At Narrative, we think about this differently. Dirty data isn't a cleanup problem, it's a normalization problem. You have messy input on one side and a definition of "correct" on the other. The challenge is connecting the two reliably, automatically, and at scale.

That's what the Rosetta Stone Normalization Engine does.

You start by defining what clean looks like: a canonical attribute, your single source of truth for what a valid value is. It could be a global taxonomy Narrative maintains, or your own custom definition built around your business logic. Either way, it's explicit: one spelling, one casing, no ambiguity.

Then Rosetta Stone does the matching. It works in layers:

Hard-coded mappings first.

Then a classical ML classifier for synonyms and alternate spellings.

And finally, an LLM for only the truly novel or ambiguous rows.

A smart cache underneath means you never pay to resolve the same value twice. Most teams trying to solve this today point an LLM at the whole column and burn tokens on rows a simple rule could have handled. This approach only reaches for the expensive tool when it actually needs it.

The result: "Dashound," "Dachs Hund," "Wiener Dog," and yes, even a hot-dog emoji all resolve to the same canonical value automatically, continuously, as new data arrives.
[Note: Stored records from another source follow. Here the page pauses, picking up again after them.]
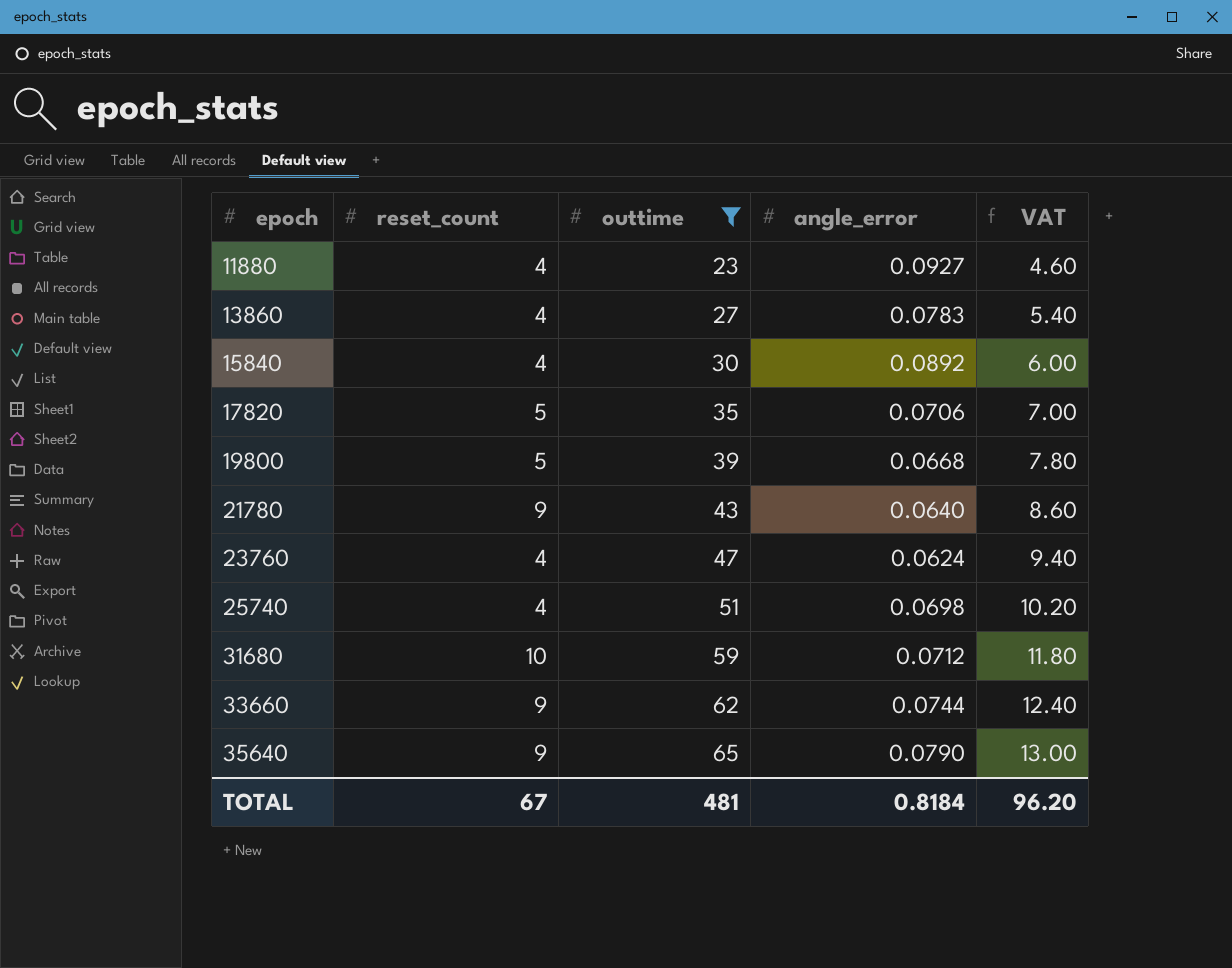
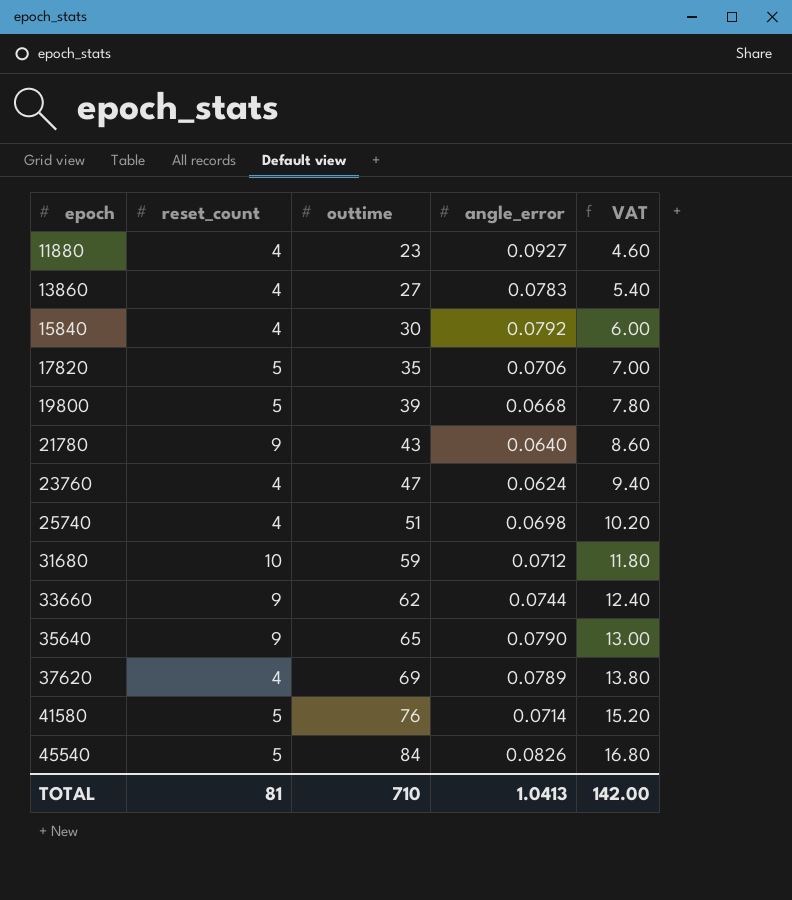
filter: outtime <= 65 -> none
15840 | angle_error: 0.0892 -> 0.0792
TOTAL | reset_count: 67 -> 81
TOTAL | outtime: 481 -> 710
TOTAL | angle_error: 0.8184 -> 1.0413
TOTAL | VAT: 96.20 -> 142.00

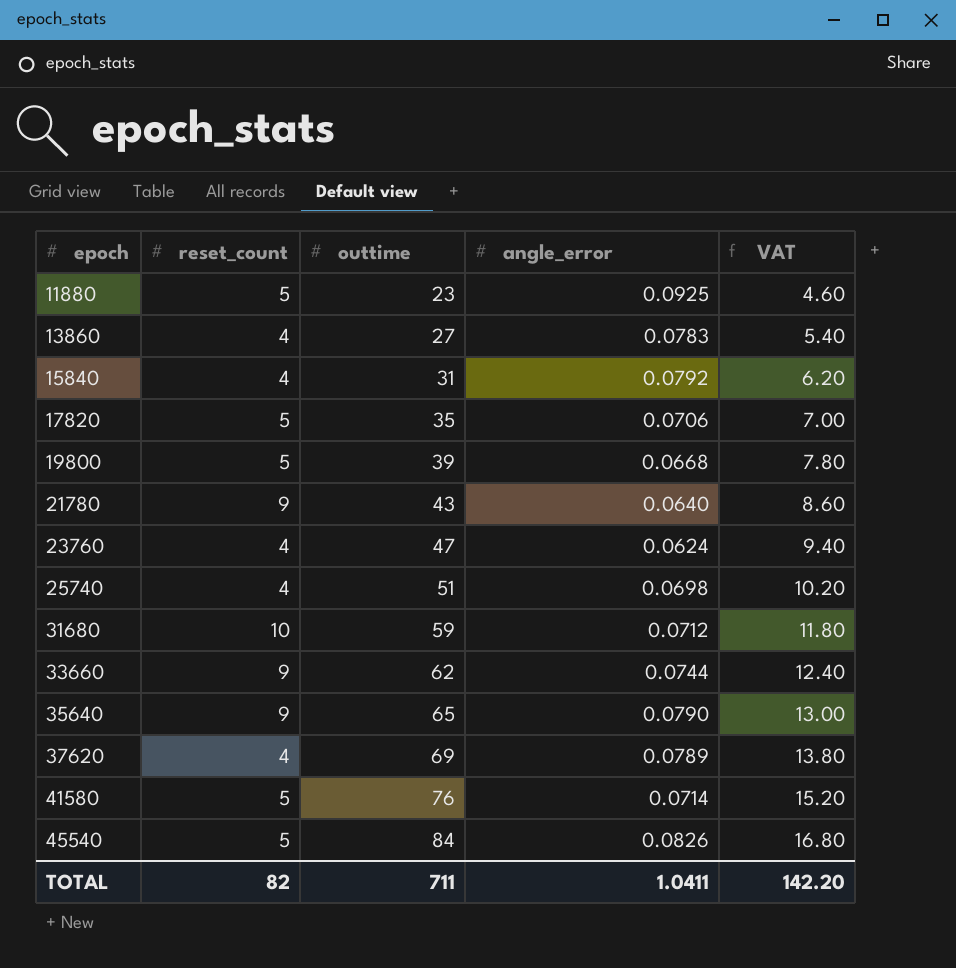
11880 | reset_count: 4 -> 5
11880 | angle_error: 0.0927 -> 0.0925
15840 | outtime: 30 -> 31
15840 | VAT: 6.00 -> 6.20
TOTAL | reset_count: 81 -> 82
TOTAL | outtime: 710 -> 711
TOTAL | angle_error: 1.0413 -> 1.0411
TOTAL | VAT: 142.00 -> 142.20

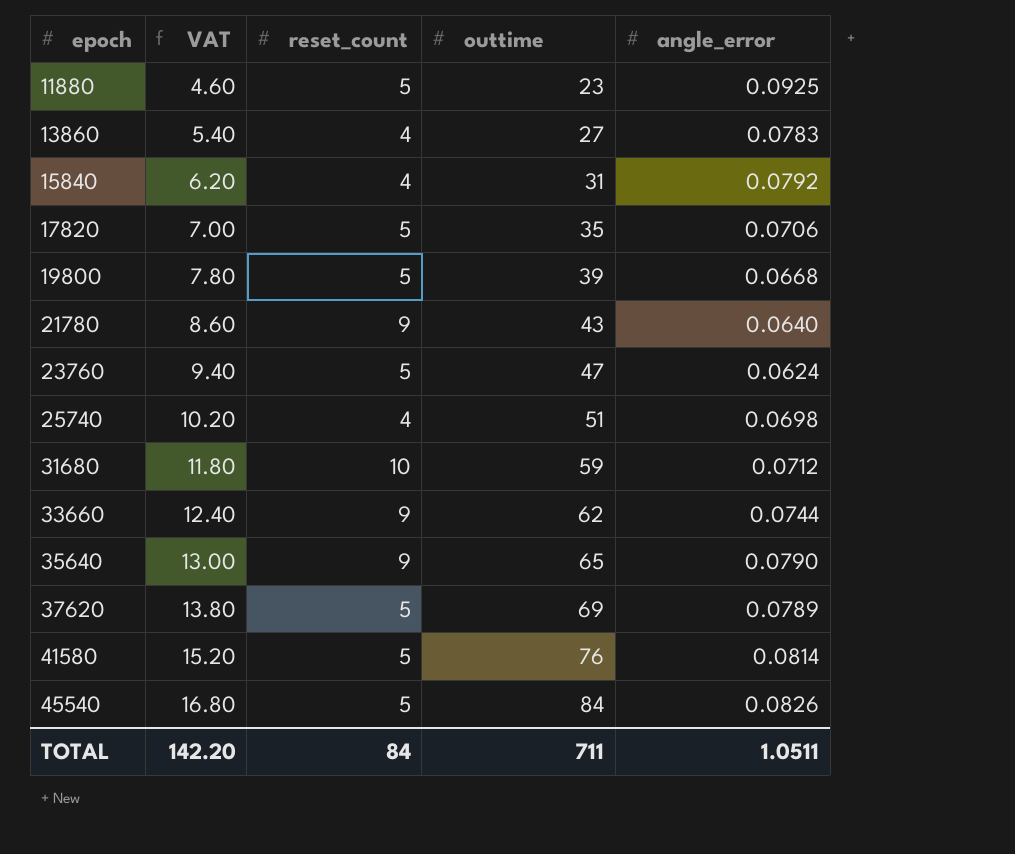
column VAT | position: 5 -> 2
23760 | reset_count: 4 -> 5
37620 | reset_count: 4 -> 5
41580 | angle_error: 0.0714 -> 0.0814
TOTAL | reset_count: 82 -> 84
TOTAL | angle_error: 1.0411 -> 1.0511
The pattern shows up everywhere

We demonstrated this with dog breeds because the problem is immediately visible. But the same pattern runs through almost every industry: job titles in your CRM, product names across a merged catalog, diagnosis codes in healthcare, counterparty names in finance.

The column changes, the stakes change, the problem is identical.

Dirty data is the reason your data team spends more time cleaning than analyzing. It's the reason your AI is unreliable. It's the reason your dashboards are wrong.

Rosetta Stone Normalization Engine is the layer that fixes it. Not once, not manually, but continuously, at the point where data enters your system.